The BWA-mem and Samtools/mpileup pipeline, with no need to preprocess the raw read data before mapping onto the reference genome, was ascertained the optimum for SNP calling for the complex wheat genome re-sequencing. These results also provide useful guidelines for reliable variant identification from deep sequencing of other large polyploid crop genomes.

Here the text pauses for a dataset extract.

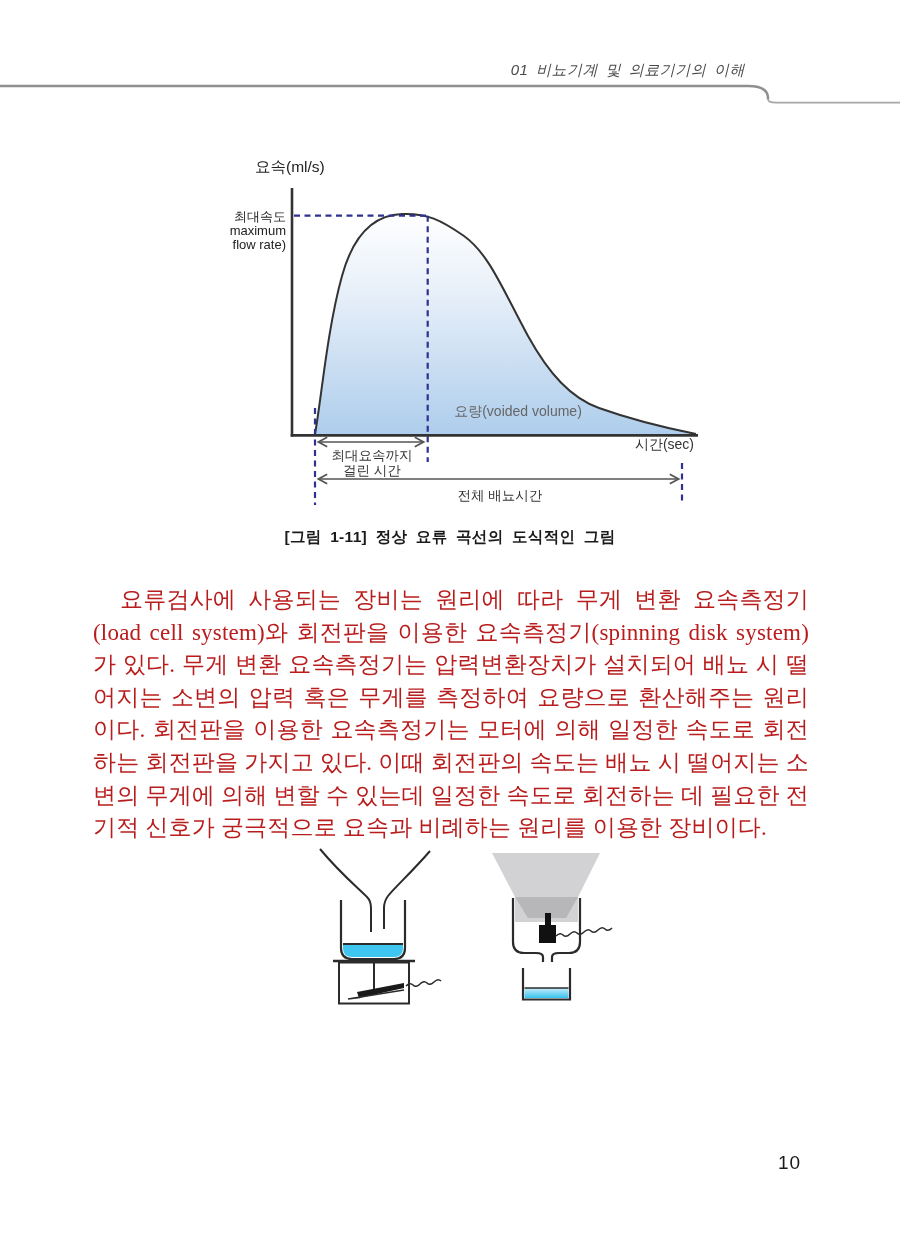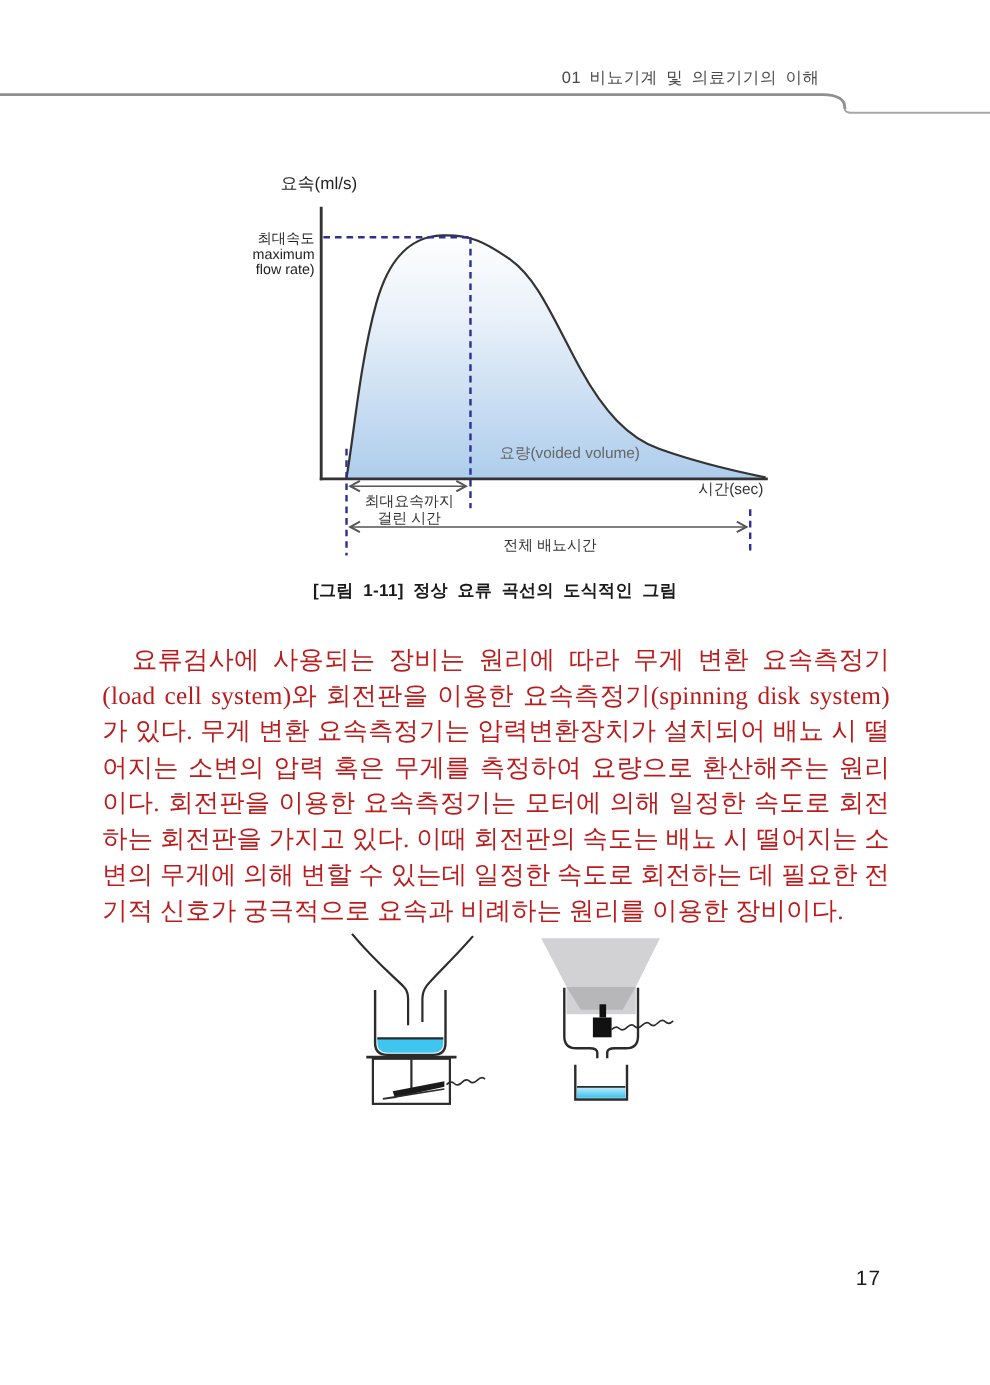"01 비뇨기계 및 의료기기의 이해" .header-title { font-style: none -> italic }
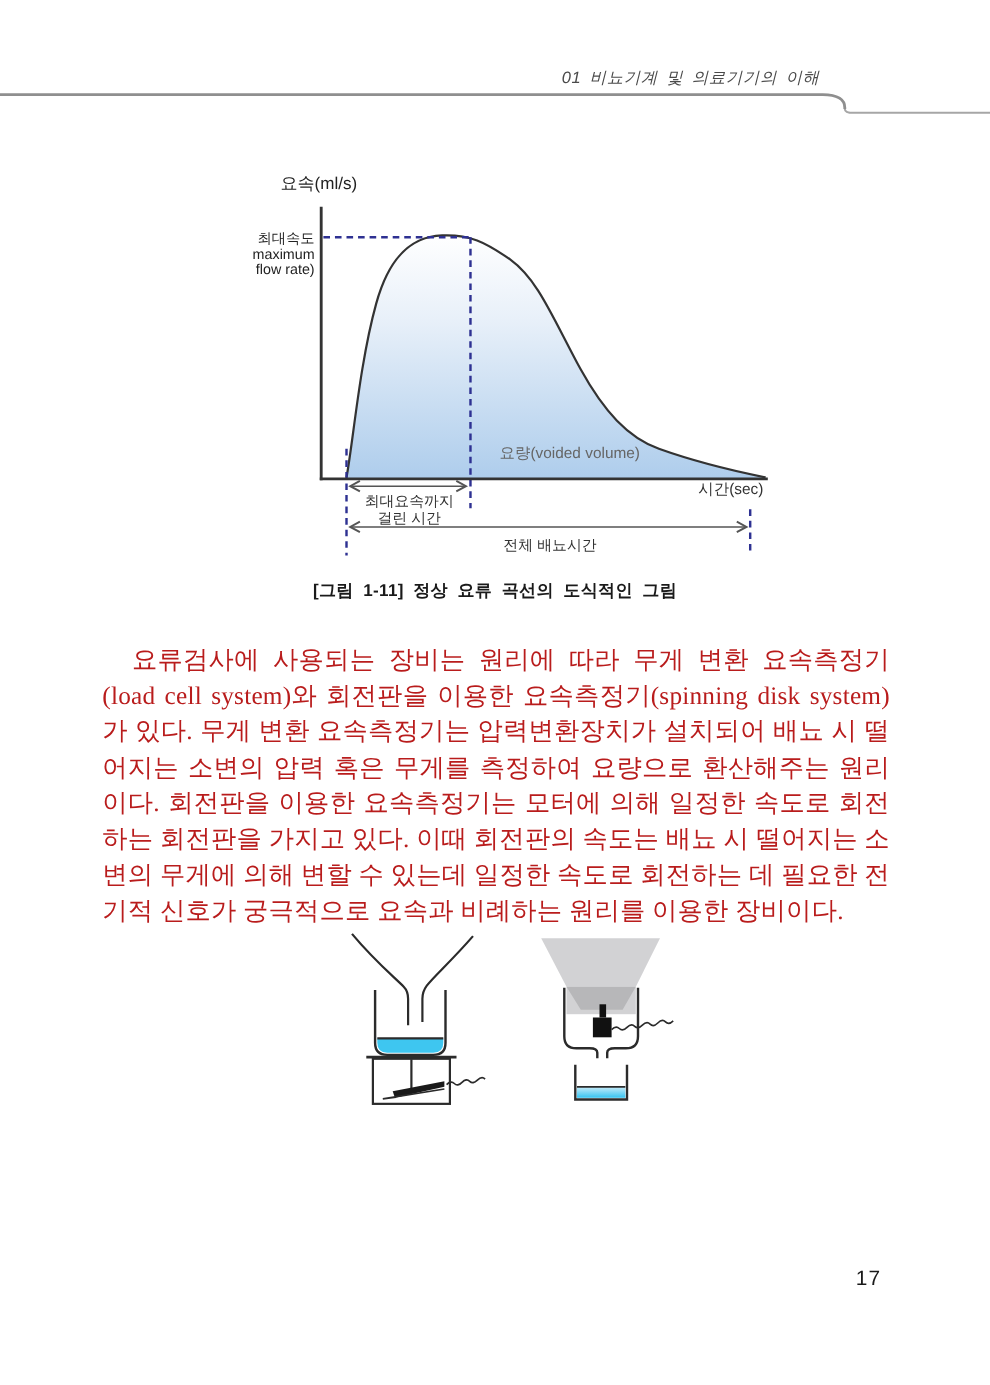"17" div.page-number { text: 17 -> 10 }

从农业作物基因组序列中发现单核苷酸多态性(SNP),一直以来都是一种广泛应用的策略,可用于多种应用,包括标记辅助育种、生态地理适应的群体多样性研究、作物种质资源的基因型分析等。准确检测如小麦等大型多倍体作物基因组中的 SNP 至关重要,但也极具挑战性。之前已经开发了一些变异调用方法,但它们的变异调用之间一致性较低。虽然已经建立了一个来自人类个体样本的变异集的黄金标准,用于变异调用工具评估,但迄今为止,还没有适用于小麦的作物变异集黄金标准。本研究的目的是评估七种 SNP 变异调用工具(FreeBayes、GATK、Platypus、Samtools/mpileup、SNVer、VarScan、VarDict)在六倍体小麦全外显子捕获(WEC)重测序数据上与两种最流行的映射工具(BWA-mem 和 Bowtie2)的使用情况。
我们发现 BWA-mem 映射工具的映射率和准确率都高于 Bowtie2。在相同的映射质量(MQ)截止值下,BWA-mem 在映射读段中检测到的变异碱基比 Bowtie2 多。经过质量修剪或去除重复序列预处理的读段,在映射读段方面不会显著影响最终的映射性能。根据一致性和接收器工作特性(ROC),Samtools/mpileup 变异调用工具与 BWA-mem 映射原始序列读段的组合表现优于其他测试,其次是 FreeBayes 和 GATK 在特异性和敏感性方面。在使用小麦 WEC 序列数据时,VarDict 和 VarScan 是性能最差的变异调用工具。
对于复杂的小麦基因组重测序,不需要在映射到参考基因组之前对原始读段数据进行预处理的 BWA-mem 和 Samtools/mpileup 组合,被确定为 SNP 调用的最佳方法。这些结果还为其他大型多倍体作物基因组的深度测序中可靠的变异鉴定提供了有用的指导。